La batracomiomachia è di scena.
Da un lato Antonio Cassano, dall’altro Josè Mourinho.

Ognuno di voi (lettori talmente sfaccendati da leggermi) decida per sé chi sia la rana e chi il topo; di certo, entrambi i combattenti sanno perfettamente quale ruolo giocare e quale utilità trarne.

L’uno fa lo streaming-guastatore, dispensando pronostici da Cassandro e lanciando frecciate da Cupido birichino. E son frecciate che fanno innamorare una moltitudine informe di appassionati, che gremiscono gli spalti eterei di arene, dove il sangue non scorre mai abbastanza. Un ruolo perfetto, il suo, perfettamente cucito addosso a un ex poeta maledetto del pallone, che oggi continua a campare di cassanate e cassandrate e a maledire a destra e a manca.  

Benedetto fu, invece, il giorno in cui Bobo Vieri s’inventò la sua Tv: una trovata più geniale del FantAntonio con gli scarpini, l’anti mainstream in salsa pallonara, il quartetto Cetra dell’opinionismo sportivo.
E il sorcietto Antonio spopola ancora. Si mette lì, acquattato e microfonato, ed ingaggia battaglie, che talvolta diventano cruente. 

Come quando fuori piove, anzi diluvia. Sì perché è diluvio universale, è tempesta, è calamità, è la guerra contro lo Special one. È acqua, aria, terra e fuoco che s'incontrano e si scontrano e viene giù il cielo, il mondo, il mare, tutti i luoghi e tutti i laghi. 

Anche lui gioca il suo ruolo, di allenatore a tutto tondo e rotondo come un cerchio che trova sempre la sua quadratura. Sempre.
Mou allena, Mou fa la formazione, Mou dirige dalla panchina, Mou fa il mercato, Mou fa opinione. E litiga, se c’è da litigare Mou litiga. Un po’ per carattere, un po’ per strategia, la rana nuota in ogni stagno possibile e immaginabile e gracida senza indugi, se da qualche tombino metropolitano o dalla campagna di provincia esce fuori un sorcetto a sfruculiarlo. Perché lo stagno è suo e nessuno può esserne re. 

Ed è un fiume in piena. Racconta fatti, svela segreti, conia detti, mescola lingue, idiomi e linguaggi… una tempesta! Una poggia di rane tipo Magnolia, che si abbatte sul malcapitato interlocutore e lo travolge di strafottente crudezza.
Vero o falso, giusto o sbagliato, bianco o nero, poco importa: sono gli anatemi di José e lui ci ha costruito sopra una carriera. Una carriera vincente. Perché Mou vince, per questo è speciale, perché alla fine vince sempre. 

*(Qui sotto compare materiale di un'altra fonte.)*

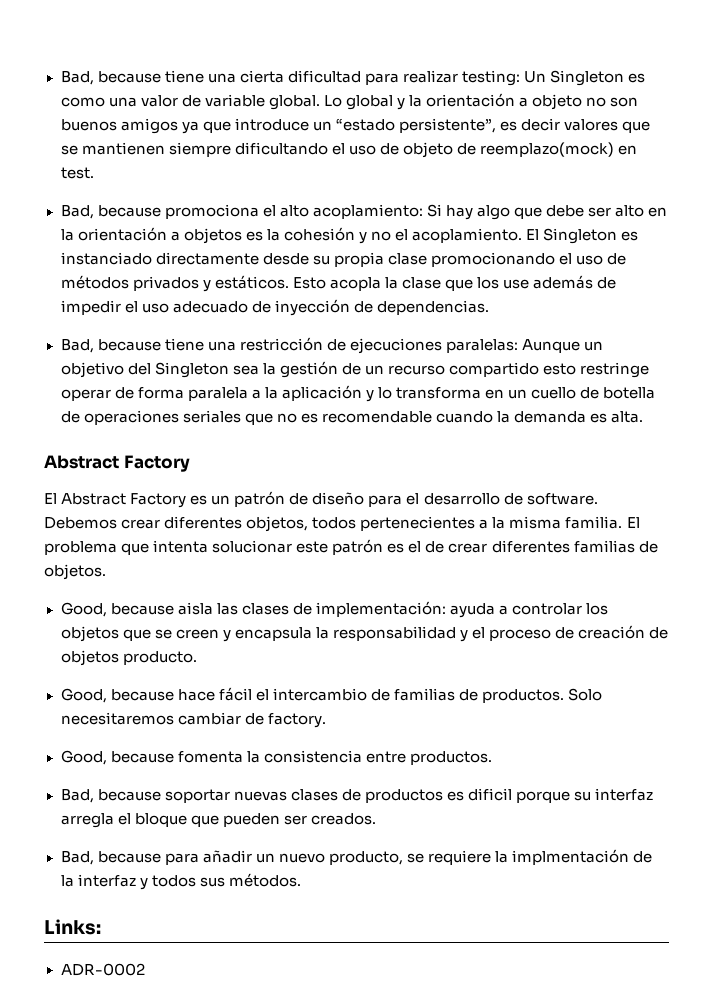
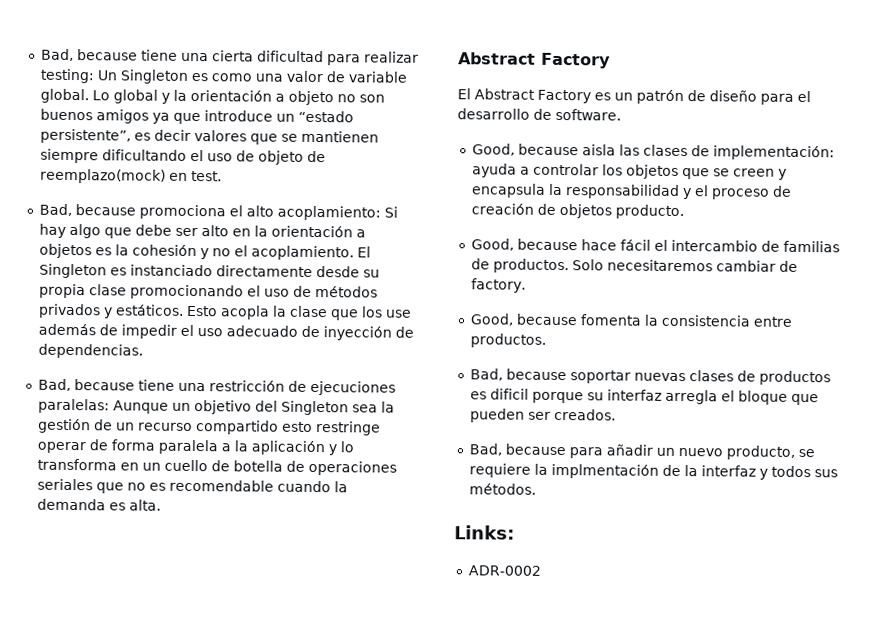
[44,516,640,532] [44,539,658,555] [44,564,106,580] Debemos crear diferentes objetos, todos pertenecientes a la misma familia. El problema que intenta solucionar este patrón es el de crear diferentes familias de objetos. -> (621, 114) none

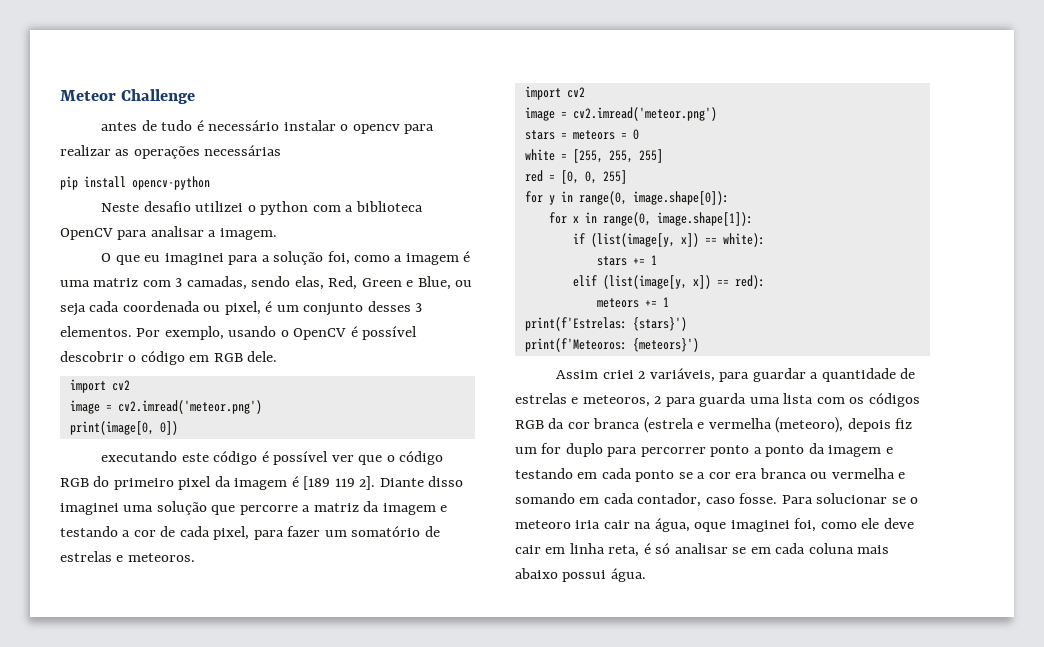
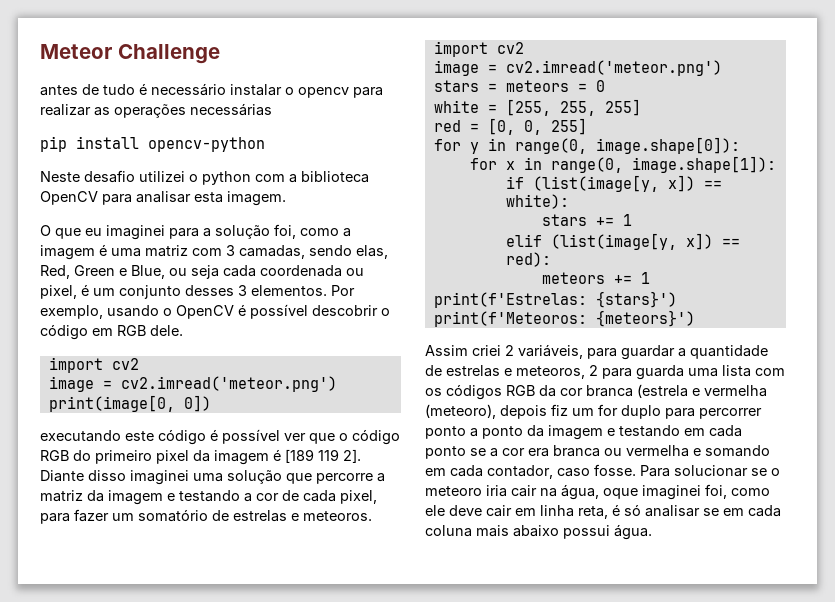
[208,230,217,237] a -> [194,192,223,203] esta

Eccola qui, l’eterna battaglia tra topi e rane, tra l’irriverenza e l’arguzia, tra le parole in libertà e quelle misurate pure quando non lo sembrano. È Cassano contro Mourinho, è il talento sprecato contro l’intelligenza ben utilizzata. È il sole che, proponente, filtra dalla persiana, mentre l’uomo osserva tra le fessure e aspetta il momento giusto per contrattaccare.

E in mezzo ci stiamo noi, spettatori pazienti del pallone e delle sue batracomiomachie fuori campo. 
E in fondo ci piace anche per questo. Perché, cantava Renato Zero, “piuttosto che a una setta di porci è meglio un mondo in mano a sorci” … vallo a dire a Mou.